ACTION ITEM ::
Copy out each line of the data that includes the string "Liberation".

== Segment start ==

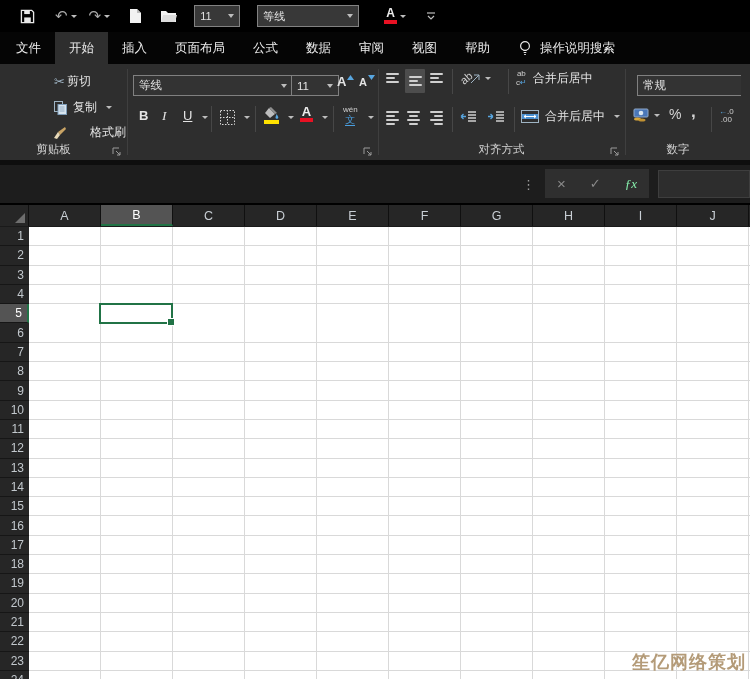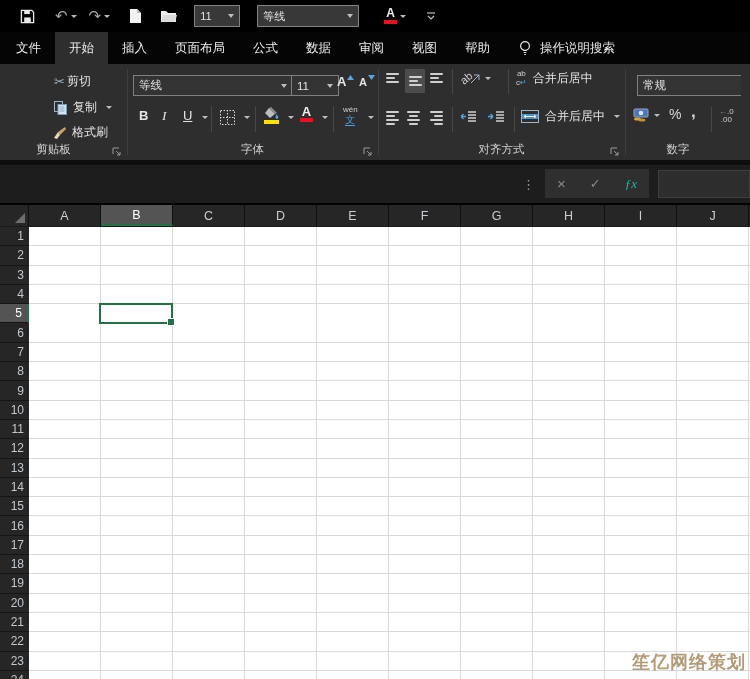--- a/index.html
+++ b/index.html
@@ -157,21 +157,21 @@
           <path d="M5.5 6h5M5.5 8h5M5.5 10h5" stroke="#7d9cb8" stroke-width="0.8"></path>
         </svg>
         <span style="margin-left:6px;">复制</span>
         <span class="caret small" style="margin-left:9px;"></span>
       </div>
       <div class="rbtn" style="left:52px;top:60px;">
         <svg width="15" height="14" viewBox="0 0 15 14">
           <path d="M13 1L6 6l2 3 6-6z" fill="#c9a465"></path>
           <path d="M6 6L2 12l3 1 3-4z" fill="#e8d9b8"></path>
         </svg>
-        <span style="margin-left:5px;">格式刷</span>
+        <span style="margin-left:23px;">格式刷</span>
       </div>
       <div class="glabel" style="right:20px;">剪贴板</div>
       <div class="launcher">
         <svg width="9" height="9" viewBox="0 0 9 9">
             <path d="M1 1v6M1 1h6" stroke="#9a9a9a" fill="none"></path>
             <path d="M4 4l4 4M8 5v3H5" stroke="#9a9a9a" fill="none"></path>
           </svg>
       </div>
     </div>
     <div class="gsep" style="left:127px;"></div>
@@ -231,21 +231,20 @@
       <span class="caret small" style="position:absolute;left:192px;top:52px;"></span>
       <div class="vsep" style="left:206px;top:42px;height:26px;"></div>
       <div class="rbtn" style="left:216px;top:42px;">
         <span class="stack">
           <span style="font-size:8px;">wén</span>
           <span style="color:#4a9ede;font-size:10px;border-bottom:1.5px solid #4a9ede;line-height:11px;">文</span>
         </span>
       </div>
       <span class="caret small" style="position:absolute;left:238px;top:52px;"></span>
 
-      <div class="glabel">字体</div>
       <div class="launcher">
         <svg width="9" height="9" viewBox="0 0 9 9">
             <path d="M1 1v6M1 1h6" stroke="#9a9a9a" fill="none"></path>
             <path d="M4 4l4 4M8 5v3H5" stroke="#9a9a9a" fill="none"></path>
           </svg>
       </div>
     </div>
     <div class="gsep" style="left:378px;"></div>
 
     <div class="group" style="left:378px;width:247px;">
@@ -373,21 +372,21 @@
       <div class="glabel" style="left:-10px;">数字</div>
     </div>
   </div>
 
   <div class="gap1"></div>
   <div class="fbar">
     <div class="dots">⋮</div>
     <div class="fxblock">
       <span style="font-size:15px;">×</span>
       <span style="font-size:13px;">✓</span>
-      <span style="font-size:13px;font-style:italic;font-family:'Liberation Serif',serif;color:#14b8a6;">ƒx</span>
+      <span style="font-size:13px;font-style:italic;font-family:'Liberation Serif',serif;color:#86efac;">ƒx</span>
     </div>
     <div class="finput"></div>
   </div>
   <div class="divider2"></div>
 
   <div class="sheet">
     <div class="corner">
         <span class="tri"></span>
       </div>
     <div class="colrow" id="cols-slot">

== Segment end ==
== Segment start ==

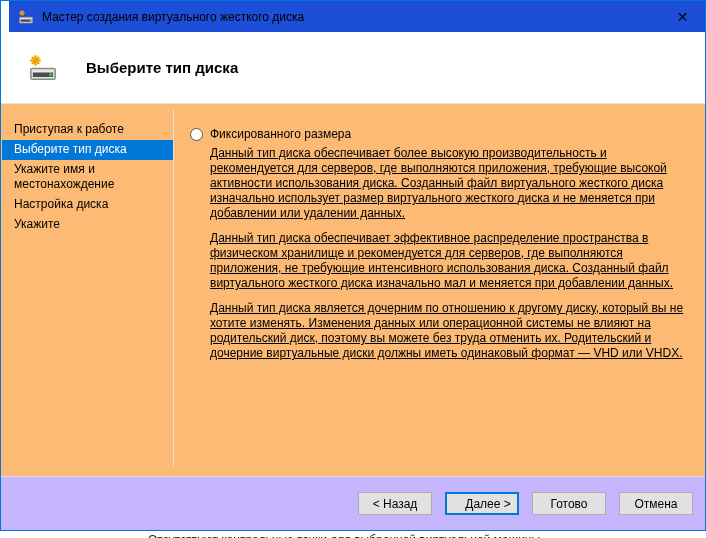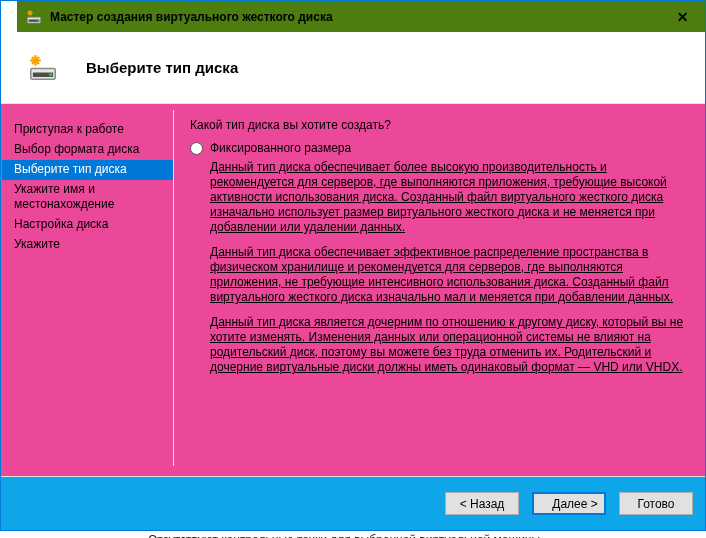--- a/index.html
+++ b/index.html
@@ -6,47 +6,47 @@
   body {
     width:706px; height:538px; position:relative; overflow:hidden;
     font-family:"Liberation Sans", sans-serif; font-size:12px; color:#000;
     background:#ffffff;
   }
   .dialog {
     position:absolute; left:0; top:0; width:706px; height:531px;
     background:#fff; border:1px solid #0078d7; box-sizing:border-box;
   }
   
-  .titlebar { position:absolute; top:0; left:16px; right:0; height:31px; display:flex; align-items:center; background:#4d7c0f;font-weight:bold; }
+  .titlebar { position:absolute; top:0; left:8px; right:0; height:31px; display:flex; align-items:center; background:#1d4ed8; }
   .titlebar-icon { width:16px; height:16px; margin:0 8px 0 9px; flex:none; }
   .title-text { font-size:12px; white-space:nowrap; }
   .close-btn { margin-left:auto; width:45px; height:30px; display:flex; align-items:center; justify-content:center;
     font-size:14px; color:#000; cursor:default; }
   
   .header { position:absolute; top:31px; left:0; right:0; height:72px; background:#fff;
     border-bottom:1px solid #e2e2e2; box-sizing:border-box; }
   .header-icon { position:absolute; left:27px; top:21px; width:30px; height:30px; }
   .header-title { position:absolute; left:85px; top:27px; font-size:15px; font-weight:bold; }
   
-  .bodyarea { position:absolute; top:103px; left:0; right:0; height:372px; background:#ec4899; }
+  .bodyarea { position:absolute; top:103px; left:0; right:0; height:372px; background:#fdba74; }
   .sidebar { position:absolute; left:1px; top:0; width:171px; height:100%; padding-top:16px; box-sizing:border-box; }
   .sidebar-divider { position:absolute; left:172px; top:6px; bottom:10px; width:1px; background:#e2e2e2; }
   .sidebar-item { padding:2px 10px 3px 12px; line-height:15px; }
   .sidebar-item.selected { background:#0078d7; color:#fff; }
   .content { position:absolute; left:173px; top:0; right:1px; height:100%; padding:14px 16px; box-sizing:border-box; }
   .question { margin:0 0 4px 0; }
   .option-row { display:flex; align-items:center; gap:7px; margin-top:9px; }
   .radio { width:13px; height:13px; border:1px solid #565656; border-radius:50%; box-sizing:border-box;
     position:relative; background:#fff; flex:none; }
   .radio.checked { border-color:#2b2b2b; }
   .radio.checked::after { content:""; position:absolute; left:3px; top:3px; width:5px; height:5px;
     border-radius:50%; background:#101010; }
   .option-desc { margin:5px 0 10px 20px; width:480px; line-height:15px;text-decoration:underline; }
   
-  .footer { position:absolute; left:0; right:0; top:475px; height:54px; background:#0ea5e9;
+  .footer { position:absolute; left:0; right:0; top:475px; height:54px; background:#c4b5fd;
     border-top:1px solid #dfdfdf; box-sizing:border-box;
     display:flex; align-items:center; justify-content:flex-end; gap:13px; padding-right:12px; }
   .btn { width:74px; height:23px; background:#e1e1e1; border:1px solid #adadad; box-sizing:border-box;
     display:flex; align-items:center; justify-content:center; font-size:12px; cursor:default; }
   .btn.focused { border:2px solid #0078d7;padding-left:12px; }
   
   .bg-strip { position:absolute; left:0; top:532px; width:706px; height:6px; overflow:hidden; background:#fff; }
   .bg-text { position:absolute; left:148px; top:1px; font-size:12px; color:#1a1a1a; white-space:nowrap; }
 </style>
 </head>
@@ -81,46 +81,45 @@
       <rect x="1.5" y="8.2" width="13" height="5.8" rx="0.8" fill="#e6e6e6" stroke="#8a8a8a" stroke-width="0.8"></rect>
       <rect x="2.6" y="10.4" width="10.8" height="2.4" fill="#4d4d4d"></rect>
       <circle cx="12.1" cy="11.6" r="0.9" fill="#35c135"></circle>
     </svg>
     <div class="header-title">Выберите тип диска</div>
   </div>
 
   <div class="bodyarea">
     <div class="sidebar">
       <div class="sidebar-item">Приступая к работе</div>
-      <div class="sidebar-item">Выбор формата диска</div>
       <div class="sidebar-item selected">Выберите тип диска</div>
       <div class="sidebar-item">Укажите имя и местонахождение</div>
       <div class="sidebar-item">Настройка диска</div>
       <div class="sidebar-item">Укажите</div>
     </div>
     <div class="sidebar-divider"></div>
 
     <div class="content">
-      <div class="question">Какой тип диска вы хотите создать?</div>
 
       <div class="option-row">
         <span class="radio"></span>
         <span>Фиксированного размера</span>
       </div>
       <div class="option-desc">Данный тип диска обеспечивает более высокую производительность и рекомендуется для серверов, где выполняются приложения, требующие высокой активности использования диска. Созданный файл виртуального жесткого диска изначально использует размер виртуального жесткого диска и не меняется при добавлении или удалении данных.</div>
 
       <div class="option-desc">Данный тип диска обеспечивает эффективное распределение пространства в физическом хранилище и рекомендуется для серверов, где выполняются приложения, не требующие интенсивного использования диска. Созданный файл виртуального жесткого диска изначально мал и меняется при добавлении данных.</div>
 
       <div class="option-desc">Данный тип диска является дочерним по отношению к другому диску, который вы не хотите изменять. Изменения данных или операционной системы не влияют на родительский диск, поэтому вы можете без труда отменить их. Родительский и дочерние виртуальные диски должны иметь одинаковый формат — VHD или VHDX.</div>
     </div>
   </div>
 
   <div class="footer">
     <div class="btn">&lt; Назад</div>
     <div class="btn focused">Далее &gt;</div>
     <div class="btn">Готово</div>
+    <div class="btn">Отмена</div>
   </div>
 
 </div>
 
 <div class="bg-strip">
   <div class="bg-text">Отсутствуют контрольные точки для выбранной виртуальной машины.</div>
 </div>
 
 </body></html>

== Segment end ==
== Segment start ==

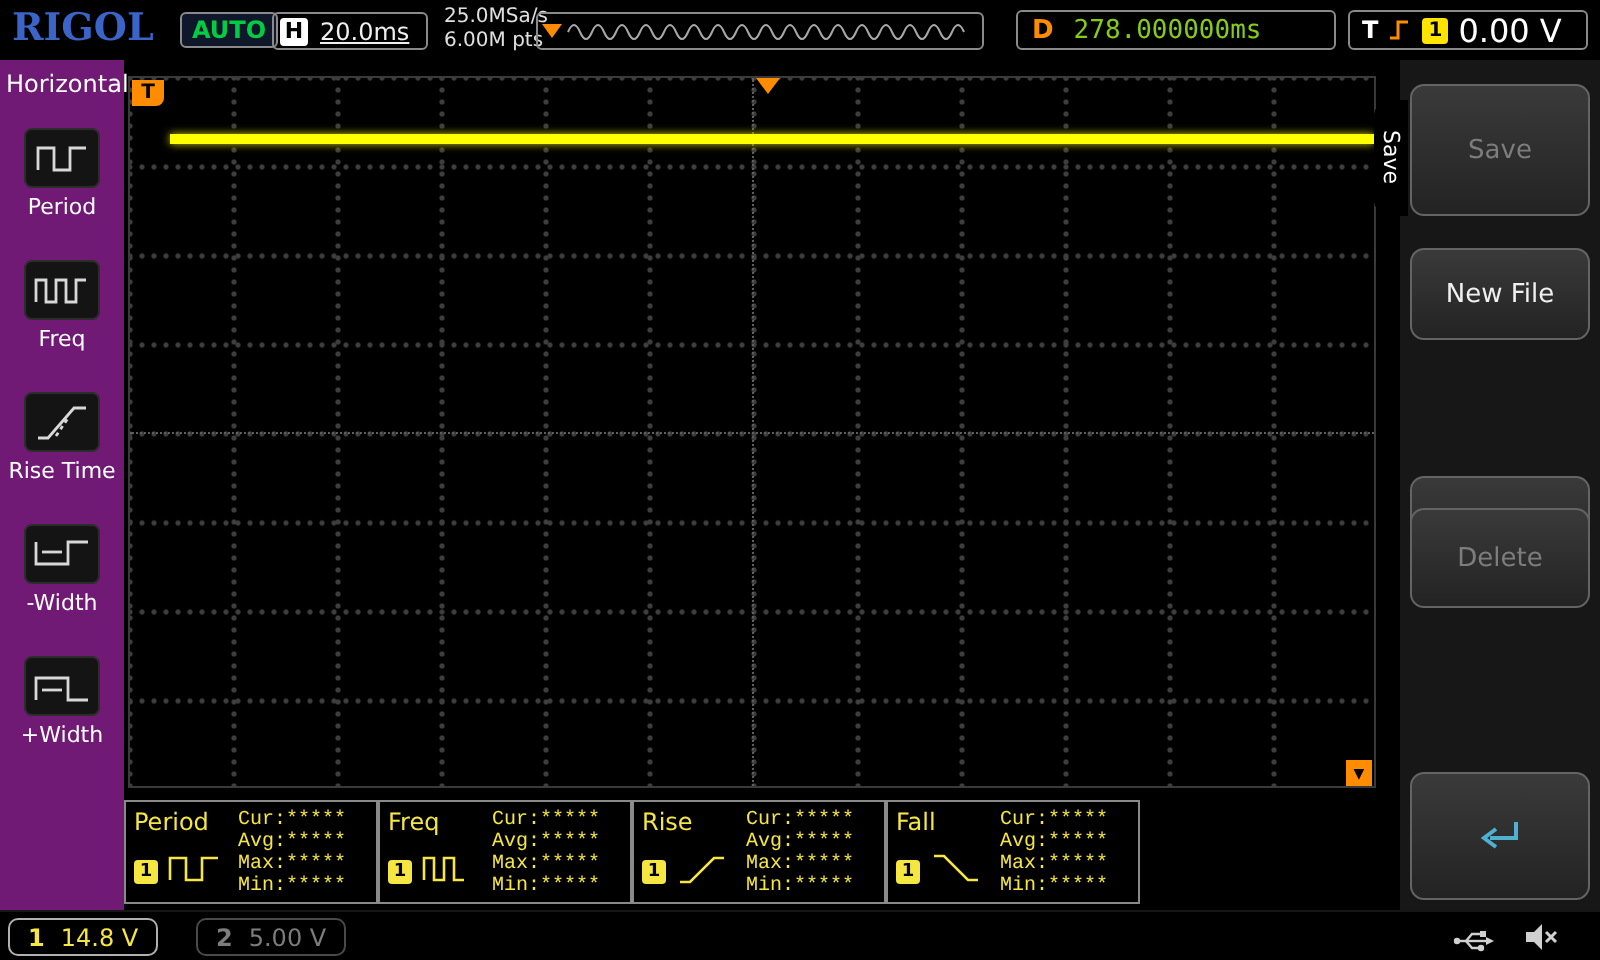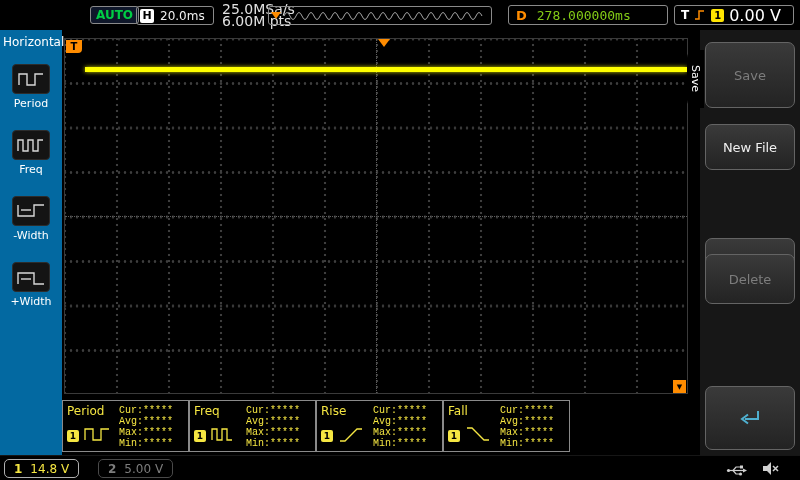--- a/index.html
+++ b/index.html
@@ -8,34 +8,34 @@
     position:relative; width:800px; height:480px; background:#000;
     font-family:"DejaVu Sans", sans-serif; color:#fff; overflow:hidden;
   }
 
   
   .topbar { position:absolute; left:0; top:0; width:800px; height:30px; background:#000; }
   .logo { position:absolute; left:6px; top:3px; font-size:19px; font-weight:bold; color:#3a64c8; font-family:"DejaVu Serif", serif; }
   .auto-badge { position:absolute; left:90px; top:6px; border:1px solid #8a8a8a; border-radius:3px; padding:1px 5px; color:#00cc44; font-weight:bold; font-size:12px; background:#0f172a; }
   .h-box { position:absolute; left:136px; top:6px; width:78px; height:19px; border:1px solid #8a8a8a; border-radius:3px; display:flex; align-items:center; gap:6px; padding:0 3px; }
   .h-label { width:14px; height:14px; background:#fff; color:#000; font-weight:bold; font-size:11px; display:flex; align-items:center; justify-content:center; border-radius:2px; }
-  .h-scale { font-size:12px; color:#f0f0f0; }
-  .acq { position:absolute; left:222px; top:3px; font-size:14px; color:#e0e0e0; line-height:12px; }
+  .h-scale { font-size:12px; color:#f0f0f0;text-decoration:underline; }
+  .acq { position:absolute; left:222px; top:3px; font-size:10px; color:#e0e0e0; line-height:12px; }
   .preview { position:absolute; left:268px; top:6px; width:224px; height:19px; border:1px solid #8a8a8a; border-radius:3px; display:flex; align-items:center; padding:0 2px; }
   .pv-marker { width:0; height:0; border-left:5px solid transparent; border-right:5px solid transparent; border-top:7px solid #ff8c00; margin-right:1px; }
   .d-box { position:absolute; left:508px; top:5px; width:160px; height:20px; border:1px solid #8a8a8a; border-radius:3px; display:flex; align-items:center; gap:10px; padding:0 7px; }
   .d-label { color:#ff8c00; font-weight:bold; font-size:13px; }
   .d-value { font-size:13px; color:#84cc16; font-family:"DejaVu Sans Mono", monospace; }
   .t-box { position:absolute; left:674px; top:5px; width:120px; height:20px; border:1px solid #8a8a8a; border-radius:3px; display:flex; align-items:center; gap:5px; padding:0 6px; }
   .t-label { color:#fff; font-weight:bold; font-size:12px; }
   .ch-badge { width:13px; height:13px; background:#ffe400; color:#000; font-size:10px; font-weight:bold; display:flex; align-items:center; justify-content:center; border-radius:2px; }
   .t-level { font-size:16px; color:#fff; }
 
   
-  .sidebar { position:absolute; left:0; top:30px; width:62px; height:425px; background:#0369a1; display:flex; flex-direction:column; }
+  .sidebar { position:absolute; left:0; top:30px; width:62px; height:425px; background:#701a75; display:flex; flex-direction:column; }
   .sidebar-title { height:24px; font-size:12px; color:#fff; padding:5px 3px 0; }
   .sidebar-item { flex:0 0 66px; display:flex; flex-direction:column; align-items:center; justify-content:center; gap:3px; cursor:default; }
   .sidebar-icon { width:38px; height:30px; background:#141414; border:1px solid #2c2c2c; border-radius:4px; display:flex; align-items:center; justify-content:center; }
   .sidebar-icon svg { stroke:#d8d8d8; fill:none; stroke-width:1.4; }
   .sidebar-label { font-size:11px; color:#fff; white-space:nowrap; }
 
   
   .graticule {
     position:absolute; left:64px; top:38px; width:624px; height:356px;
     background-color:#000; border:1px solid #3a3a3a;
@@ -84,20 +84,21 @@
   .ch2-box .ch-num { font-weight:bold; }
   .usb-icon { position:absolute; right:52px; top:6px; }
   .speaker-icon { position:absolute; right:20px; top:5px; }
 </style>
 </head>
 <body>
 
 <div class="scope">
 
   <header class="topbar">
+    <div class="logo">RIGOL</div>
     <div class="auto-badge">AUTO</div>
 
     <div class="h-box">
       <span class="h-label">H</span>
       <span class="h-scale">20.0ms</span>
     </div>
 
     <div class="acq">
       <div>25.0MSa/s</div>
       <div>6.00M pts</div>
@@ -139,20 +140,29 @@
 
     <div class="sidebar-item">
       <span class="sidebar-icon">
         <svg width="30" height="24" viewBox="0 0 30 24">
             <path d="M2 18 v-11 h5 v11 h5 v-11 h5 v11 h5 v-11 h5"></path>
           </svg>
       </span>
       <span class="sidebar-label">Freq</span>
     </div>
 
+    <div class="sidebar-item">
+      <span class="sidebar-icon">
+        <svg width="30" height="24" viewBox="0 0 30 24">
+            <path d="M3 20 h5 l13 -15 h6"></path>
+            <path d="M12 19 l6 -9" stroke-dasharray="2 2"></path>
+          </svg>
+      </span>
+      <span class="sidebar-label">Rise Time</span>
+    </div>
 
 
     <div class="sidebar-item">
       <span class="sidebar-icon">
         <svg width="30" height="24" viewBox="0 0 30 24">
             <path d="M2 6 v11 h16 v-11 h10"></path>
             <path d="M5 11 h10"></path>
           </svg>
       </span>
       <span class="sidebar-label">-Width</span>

== Segment end ==

SOLUTION TO THE EXERCISE ::
-      <span style="font-size:13px;font-style:italic;font-family:'Liberation Serif',serif;color:#14b8a6;">ƒx</span>
+      <span style="font-size:13px;font-style:italic;font-family:'Liberation Serif',serif;color:#86efac;">ƒx</span>
     font-family:"Liberation Sans", sans-serif; font-size:12px; color:#000;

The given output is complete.